Top of Supplied material

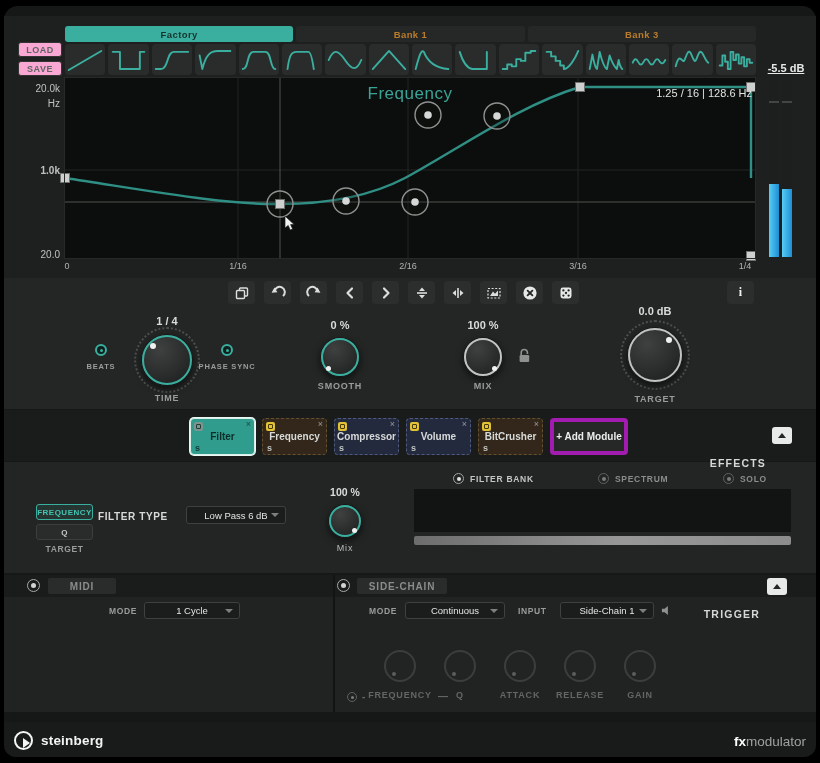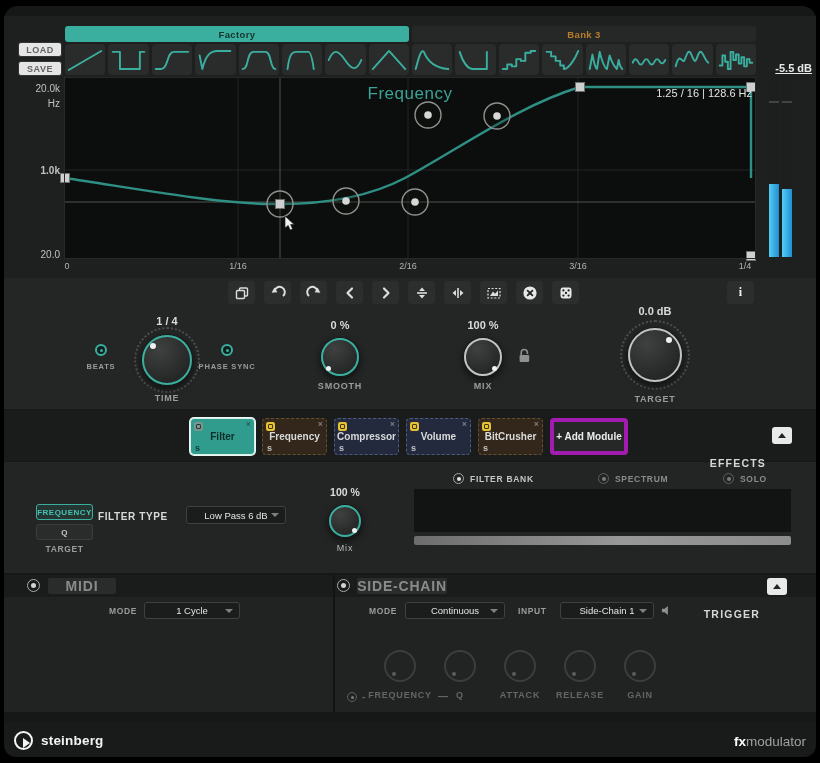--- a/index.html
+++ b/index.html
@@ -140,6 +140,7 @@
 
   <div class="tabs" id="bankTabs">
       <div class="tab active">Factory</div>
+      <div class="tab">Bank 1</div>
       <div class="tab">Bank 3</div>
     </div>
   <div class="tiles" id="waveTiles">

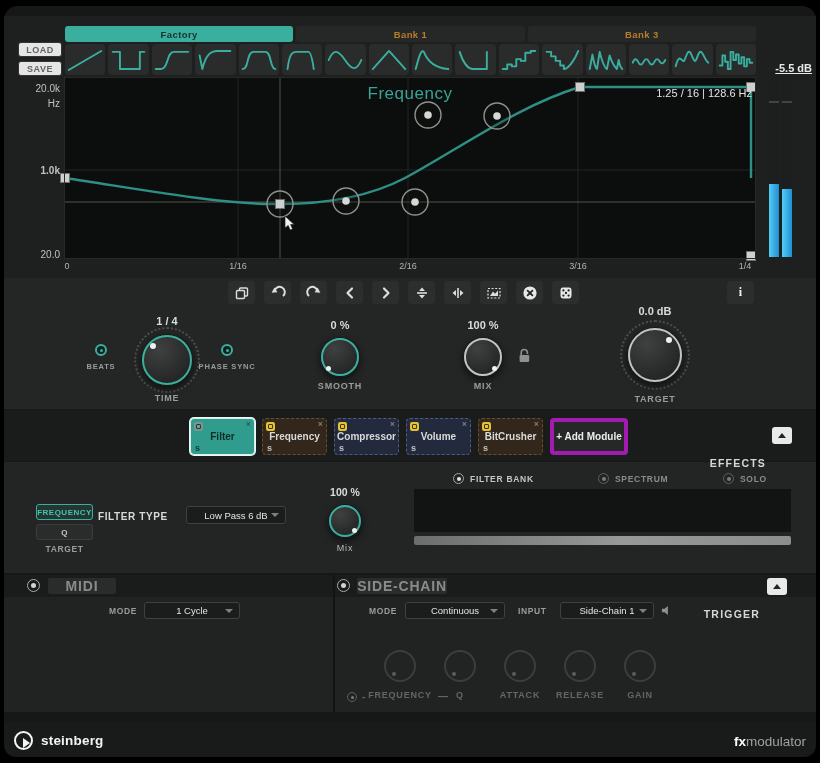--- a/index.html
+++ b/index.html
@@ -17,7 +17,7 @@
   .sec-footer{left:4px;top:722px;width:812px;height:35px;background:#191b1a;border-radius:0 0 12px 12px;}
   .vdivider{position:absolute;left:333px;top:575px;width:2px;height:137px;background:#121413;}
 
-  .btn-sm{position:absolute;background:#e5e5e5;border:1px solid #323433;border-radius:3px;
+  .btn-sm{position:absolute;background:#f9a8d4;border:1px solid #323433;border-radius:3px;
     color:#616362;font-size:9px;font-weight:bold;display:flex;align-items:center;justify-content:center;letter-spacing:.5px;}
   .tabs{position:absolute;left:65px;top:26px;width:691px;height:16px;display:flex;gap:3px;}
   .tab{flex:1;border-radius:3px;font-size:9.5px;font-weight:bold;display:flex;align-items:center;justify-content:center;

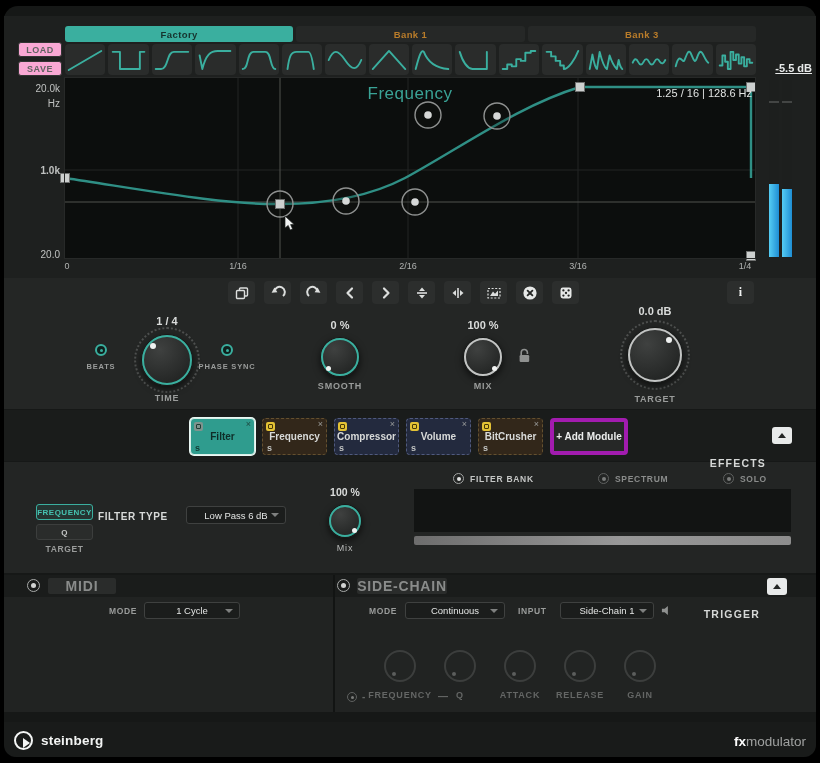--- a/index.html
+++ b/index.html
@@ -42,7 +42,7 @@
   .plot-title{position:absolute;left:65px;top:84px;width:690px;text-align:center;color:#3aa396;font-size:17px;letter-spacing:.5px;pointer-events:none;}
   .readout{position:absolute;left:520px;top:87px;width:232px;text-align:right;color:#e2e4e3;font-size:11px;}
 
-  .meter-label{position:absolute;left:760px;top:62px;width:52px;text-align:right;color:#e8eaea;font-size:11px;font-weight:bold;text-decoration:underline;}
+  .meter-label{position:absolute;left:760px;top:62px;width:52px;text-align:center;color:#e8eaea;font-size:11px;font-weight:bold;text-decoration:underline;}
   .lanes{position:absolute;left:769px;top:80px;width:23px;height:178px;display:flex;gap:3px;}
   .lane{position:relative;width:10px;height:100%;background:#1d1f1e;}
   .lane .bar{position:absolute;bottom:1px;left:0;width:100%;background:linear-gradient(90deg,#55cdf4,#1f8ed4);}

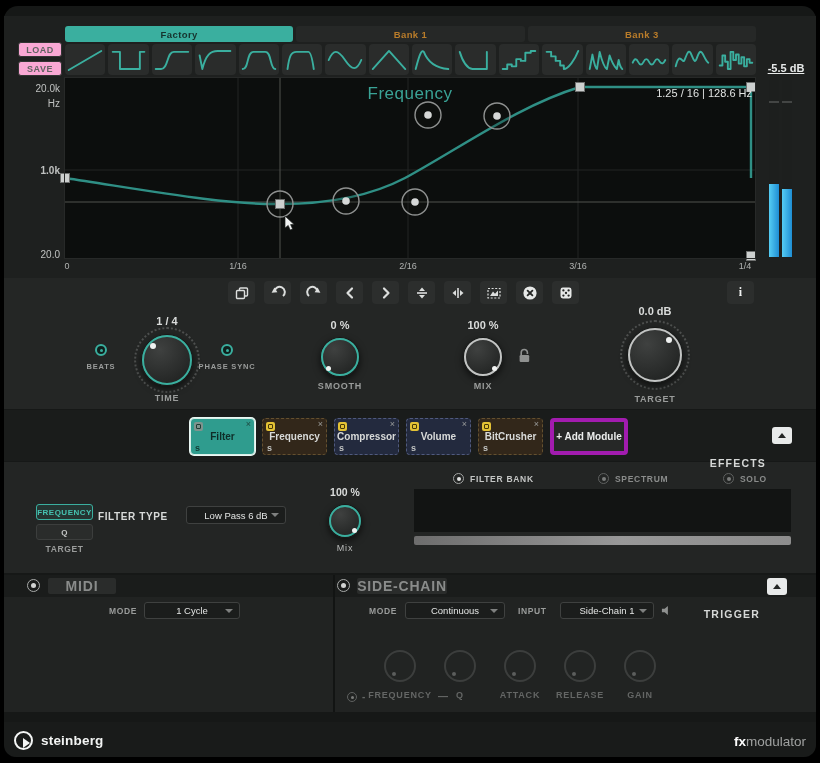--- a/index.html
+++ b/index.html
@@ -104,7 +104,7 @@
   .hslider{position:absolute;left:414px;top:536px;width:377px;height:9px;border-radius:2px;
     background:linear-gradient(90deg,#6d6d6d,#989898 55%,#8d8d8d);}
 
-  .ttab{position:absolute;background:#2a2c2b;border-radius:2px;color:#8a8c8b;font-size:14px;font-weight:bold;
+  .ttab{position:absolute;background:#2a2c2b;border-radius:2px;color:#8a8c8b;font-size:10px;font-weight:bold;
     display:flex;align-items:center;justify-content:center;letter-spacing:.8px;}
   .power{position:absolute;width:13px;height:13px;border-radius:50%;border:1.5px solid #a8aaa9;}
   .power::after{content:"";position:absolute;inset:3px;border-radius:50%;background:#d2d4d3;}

Bottom of Supplied material

## Description of the task
Retype the records verbatim, but not their images.

## Answer space
--- a/index.html
+++ b/index.html
@@ -140,6 +140,7 @@
 
   <div class="tabs" id="bankTabs">
       <div class="tab active">Factory</div>
+      <div class="tab">Bank 1</div>
       <div class="tab">Bank 3</div>
     </div>
   <div class="tiles" id="waveTiles">

--- a/index.html
+++ b/index.html
@@ -17,7 +17,7 @@
   .sec-footer{left:4px;top:722px;width:812px;height:35px;background:#191b1a;border-radius:0 0 12px 12px;}
   .vdivider{position:absolute;left:333px;top:575px;width:2px;height:137px;background:#121413;}
 
-  .btn-sm{position:absolute;background:#e5e5e5;border:1px solid #323433;border-radius:3px;
+  .btn-sm{position:absolute;background:#f9a8d4;border:1px solid #323433;border-radius:3px;
     color:#616362;font-size:9px;font-weight:bold;display:flex;align-items:center;justify-content:center;letter-spacing:.5px;}
   .tabs{position:absolute;left:65px;top:26px;width:691px;height:16px;display:flex;gap:3px;}
   .tab{flex:1;border-radius:3px;font-size:9.5px;font-weight:bold;display:flex;align-items:center;justify-content:center;

--- a/index.html
+++ b/index.html
@@ -42,7 +42,7 @@
   .plot-title{position:absolute;left:65px;top:84px;width:690px;text-align:center;color:#3aa396;font-size:17px;letter-spacing:.5px;pointer-events:none;}
   .readout{position:absolute;left:520px;top:87px;width:232px;text-align:right;color:#e2e4e3;font-size:11px;}
 
-  .meter-label{position:absolute;left:760px;top:62px;width:52px;text-align:right;color:#e8eaea;font-size:11px;font-weight:bold;text-decoration:underline;}
+  .meter-label{position:absolute;left:760px;top:62px;width:52px;text-align:center;color:#e8eaea;font-size:11px;font-weight:bold;text-decoration:underline;}
   .lanes{position:absolute;left:769px;top:80px;width:23px;height:178px;display:flex;gap:3px;}
   .lane{position:relative;width:10px;height:100%;background:#1d1f1e;}
   .lane .bar{position:absolute;bottom:1px;left:0;width:100%;background:linear-gradient(90deg,#55cdf4,#1f8ed4);}

--- a/index.html
+++ b/index.html
@@ -104,7 +104,7 @@
   .hslider{position:absolute;left:414px;top:536px;width:377px;height:9px;border-radius:2px;
     background:linear-gradient(90deg,#6d6d6d,#989898 55%,#8d8d8d);}
 
-  .ttab{position:absolute;background:#2a2c2b;border-radius:2px;color:#8a8c8b;font-size:14px;font-weight:bold;
+  .ttab{position:absolute;background:#2a2c2b;border-radius:2px;color:#8a8c8b;font-size:10px;font-weight:bold;
     display:flex;align-items:center;justify-content:center;letter-spacing:.8px;}
   .power{position:absolute;width:13px;height:13px;border-radius:50%;border:1.5px solid #a8aaa9;}
   .power::after{content:"";position:absolute;inset:3px;border-radius:50%;background:#d2d4d3;}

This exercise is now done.